All Products
Search
Document Center

Connect Apache Spark to LindormDFS

Last Updated: Jul 09, 2021

This topic describes how to configure and connect Apache Spark to LindormDFS of ApsaraDB for Lindorm (Lindorm).

Configure a runtime environment

  1. Activate LindormDFS. For more information, see Activate LindormDFS.

  2. Install Java Development Kit (JDK) 1.8 or later on compute nodes.

  3. Install Scala on compute nodes.

    Download Scala from the official website. The version of Scala must be compatible with the Apache Spark version that you use.

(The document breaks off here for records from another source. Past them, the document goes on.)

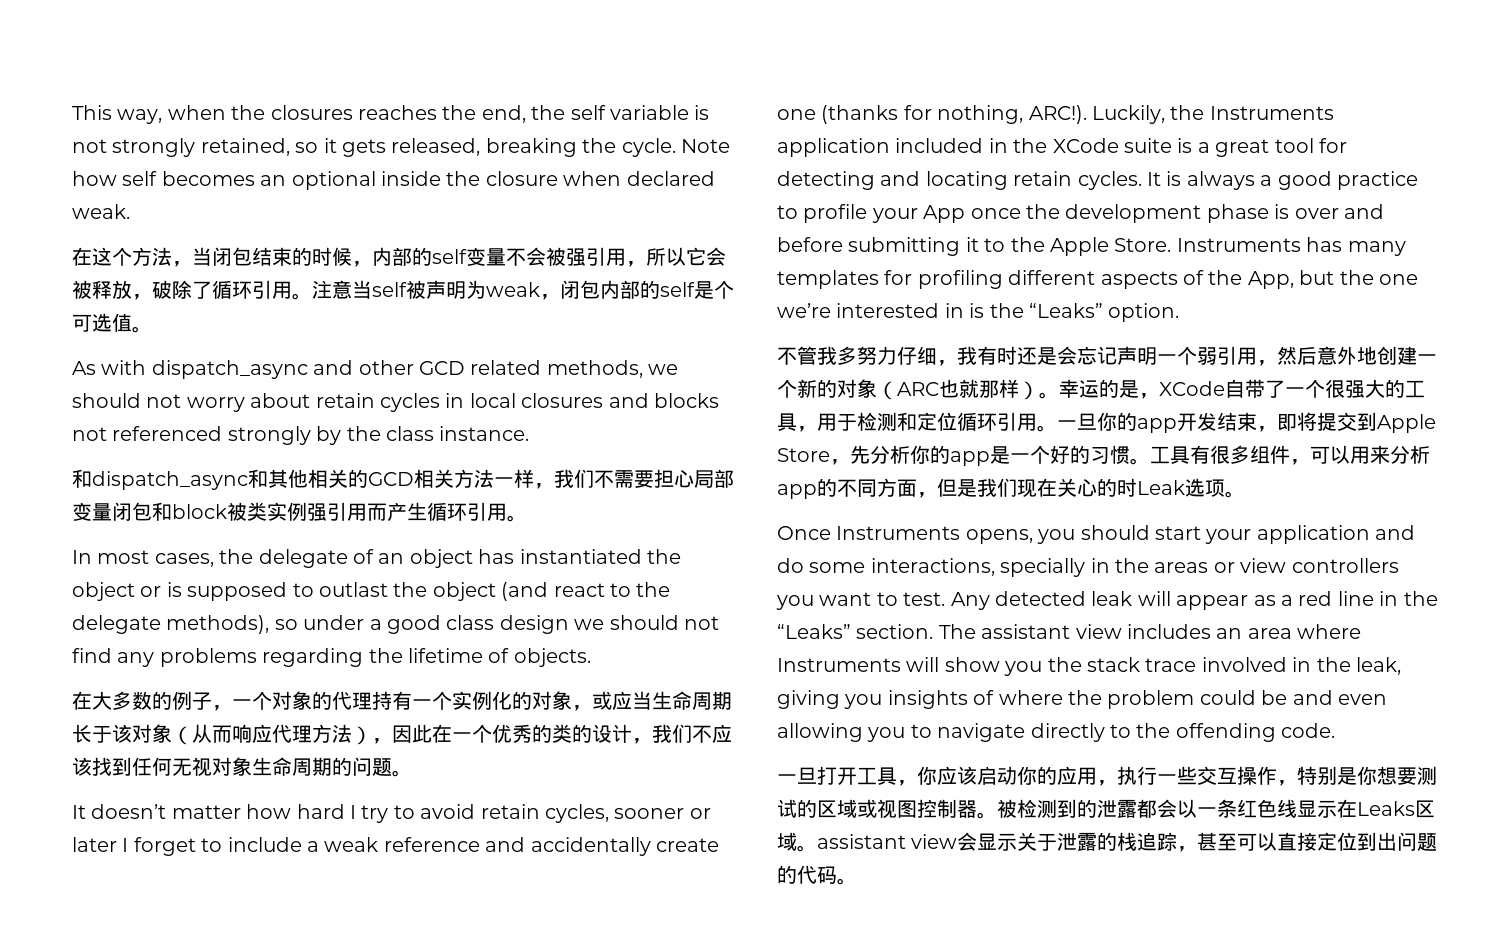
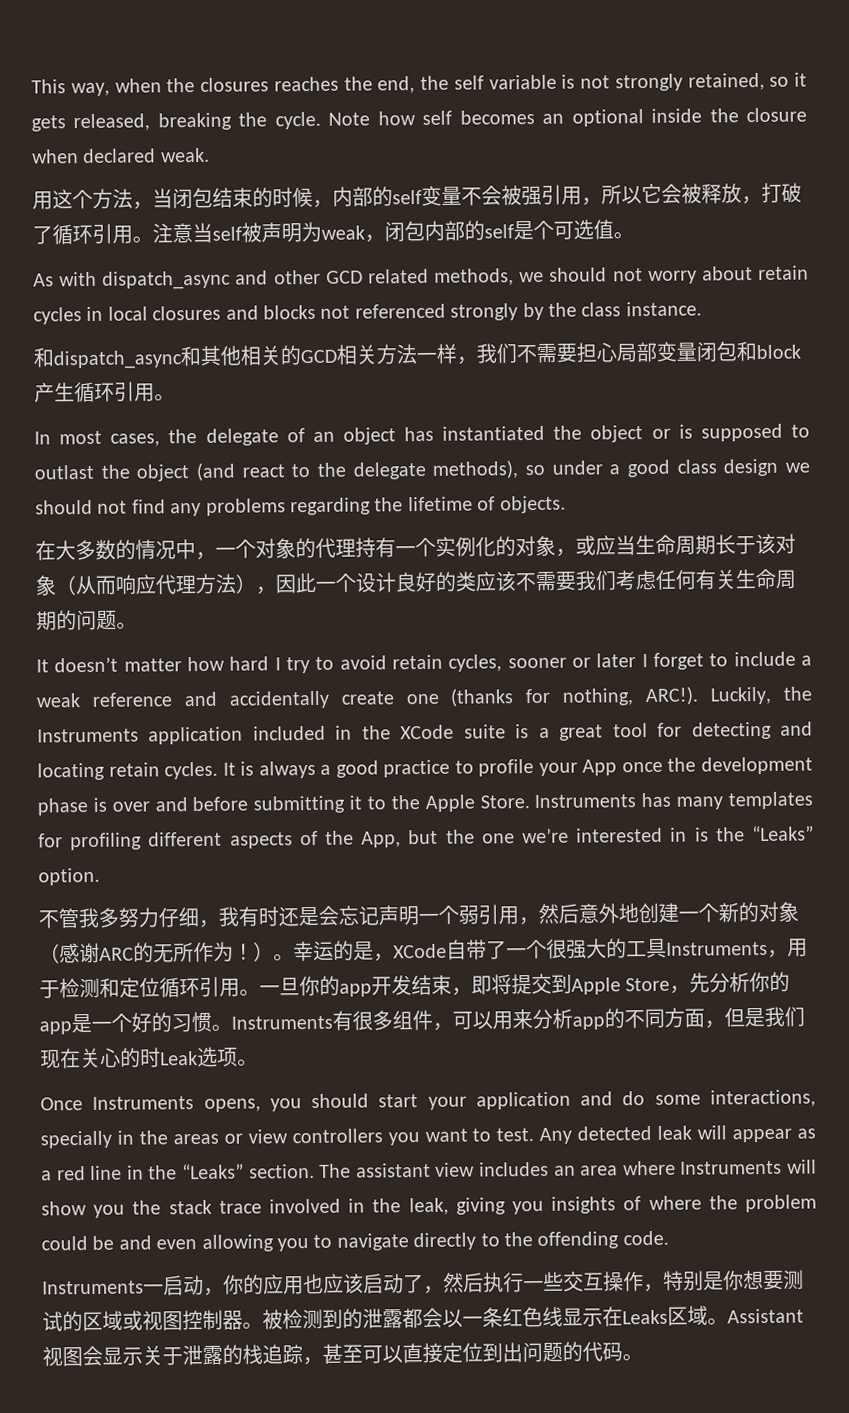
[72,247,92,266] 在 -> [32,191,53,210] 用
[152,280,192,299] 破除 -> [761,182,802,203] 打破
[227,502,387,521] 被类实例强引用而 -> (801, 352) none
[172,691,212,710] 例子 -> [135,539,196,560] 情况中
[432,724,732,744] [72,757,252,777] 在一个优秀的类的设计，我们不应该找到任何无视对象 -> [315,569,736,593] 一个设计良好的类应该不需要我们考虑任何有关
[897,379,1019,398] ARC也就那样 -> [59,941,254,964] 感谢ARC的无所作为！
(797, 422) none -> [666,941,768,956] Instruments
[1150,446,1190,464] 工具 -> [231,1015,333,1030] Instruments
[777,766,1117,786] 一旦打开工具，你应该启动你的应用， -> [42,1272,484,1296] Instruments一启动，你的应用也应该启动了，然后
[817,834,958,849] assistant view -> [727,1308,804,1324] [42,1346,83,1367] Assistant视图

  4. Download Apache Hadoop.

    Download Apache Hadoop from the official website. We recommend that you download Apache Hadoop 2.7.3 or later. In this topic, Apache Hadoop 2.7.3 is used.
  5. Download Apache Spark. Download Apache Spark from the official website. The version of Apache Spark must be compatible with the Apache Hadoop version that you use. In this topic, Apache Spark 2.4.3 is used.

Note

The versions of the installation packages and the file paths used in this topic are for your reference. Replace the versions and paths with the actual values.

Configure Apache Hadoop

  1. Decompress the installation package of Apache Hadoop to a specified directory.

    tar -zxvf hadoop-2.7.3.tar.gz -C /usr/local/
  2. Modify the configuration file hadoop-env.sh.

    1. Run the following command to open the configuration file hadoop-env.sh:

      vim /usr/local/hadoop-2.7.3/etc/hadoop/hadoop-env.sh
    2. Configure JAVA_HOME.

      export JAVA_HOME =${JDK installation directory}
  3. Modify the file core-site.xml.

    1. Run the following command to open the file core-site.xml:

      vim /usr/local/hadoop-2.7.3/etc/hadoop/core-site.xml
    2. Add the following configuration to the core-site.xml file. Replace Instance ID with your actual instance ID.

      <configuration>
        <property>
           <name>fs.defaultFS</name>
           <value>hdfs://${Instance ID}</value>
        </property>
      </configuration>
  4. Modify the configuration file mapred-site.xml.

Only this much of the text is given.